Phillips' lecture is titled "Almost Absolute Zero: The Story of Laser Cooling and Trapping." It will be an updated version of the Nobel Lecture he delivered in December 1997 when he was presented the Nobel Prize in Stockholm. He will discuss how a gas can be cooled by shining a laser on it, and how laser cooling works. Phillips shared the Nobel Prize for his research in the development of methods to cool and trap atoms with laser light.
Phillips is leader of the Laser Cooling and Trapping Group in the Atomic Physics Division of NIST's Physics Laboratory. He also is an adjunct professor of physics at the University of Maryland. Phillips is a fellow of the American Physical Society, the Optical Society of America, the American Academy of Arts and Sciences and is a member of the National Academy of Sciences.

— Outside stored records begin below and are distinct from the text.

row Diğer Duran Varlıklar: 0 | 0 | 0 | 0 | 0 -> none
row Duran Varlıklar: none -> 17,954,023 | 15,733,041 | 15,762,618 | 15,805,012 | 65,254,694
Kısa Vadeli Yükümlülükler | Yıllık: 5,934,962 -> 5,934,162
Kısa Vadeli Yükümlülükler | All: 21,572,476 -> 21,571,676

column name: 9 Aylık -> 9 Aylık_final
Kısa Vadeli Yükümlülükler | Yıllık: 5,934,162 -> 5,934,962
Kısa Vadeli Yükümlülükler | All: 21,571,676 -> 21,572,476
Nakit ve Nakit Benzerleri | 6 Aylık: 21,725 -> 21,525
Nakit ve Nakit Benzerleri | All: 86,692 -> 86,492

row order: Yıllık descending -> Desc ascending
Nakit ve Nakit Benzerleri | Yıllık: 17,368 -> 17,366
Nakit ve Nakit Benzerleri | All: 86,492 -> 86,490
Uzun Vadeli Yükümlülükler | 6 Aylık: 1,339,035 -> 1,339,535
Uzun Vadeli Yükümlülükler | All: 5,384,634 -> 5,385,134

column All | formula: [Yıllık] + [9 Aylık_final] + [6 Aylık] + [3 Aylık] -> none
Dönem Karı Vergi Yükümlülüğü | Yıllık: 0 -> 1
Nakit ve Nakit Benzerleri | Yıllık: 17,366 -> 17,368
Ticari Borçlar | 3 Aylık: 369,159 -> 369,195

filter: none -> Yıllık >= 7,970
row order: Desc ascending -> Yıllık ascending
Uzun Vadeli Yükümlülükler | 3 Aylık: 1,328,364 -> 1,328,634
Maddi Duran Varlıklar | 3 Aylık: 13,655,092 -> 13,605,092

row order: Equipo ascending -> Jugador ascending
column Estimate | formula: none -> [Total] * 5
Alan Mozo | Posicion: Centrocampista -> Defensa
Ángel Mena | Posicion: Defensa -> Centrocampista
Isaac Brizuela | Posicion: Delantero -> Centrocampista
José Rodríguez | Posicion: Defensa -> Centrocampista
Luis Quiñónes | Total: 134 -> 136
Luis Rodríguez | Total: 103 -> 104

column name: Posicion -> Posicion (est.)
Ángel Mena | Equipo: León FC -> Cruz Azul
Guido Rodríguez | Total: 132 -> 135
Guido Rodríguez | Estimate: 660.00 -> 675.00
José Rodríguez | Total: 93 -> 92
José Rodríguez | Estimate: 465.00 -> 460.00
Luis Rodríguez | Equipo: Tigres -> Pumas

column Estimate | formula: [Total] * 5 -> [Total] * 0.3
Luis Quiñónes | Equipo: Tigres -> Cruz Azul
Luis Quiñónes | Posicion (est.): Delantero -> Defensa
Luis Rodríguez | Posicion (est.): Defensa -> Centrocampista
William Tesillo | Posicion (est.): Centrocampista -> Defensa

A native of Wilkes-Barre, Pa., Phillips earned a bachelor's degree in physics from Juniata College in Pennsylvania. He earned his master's degree and doctorate in physics at the Massachusetts Institute of Technology.
Persons wishing to attend the lecture should make reservations by calling Fred Strohl of ORNL's Communications and Public Affairs office at 865-574-4165.
ORNL is a DOE multiprogram research facility managed by Lockheed Martin Energy Research Corporation.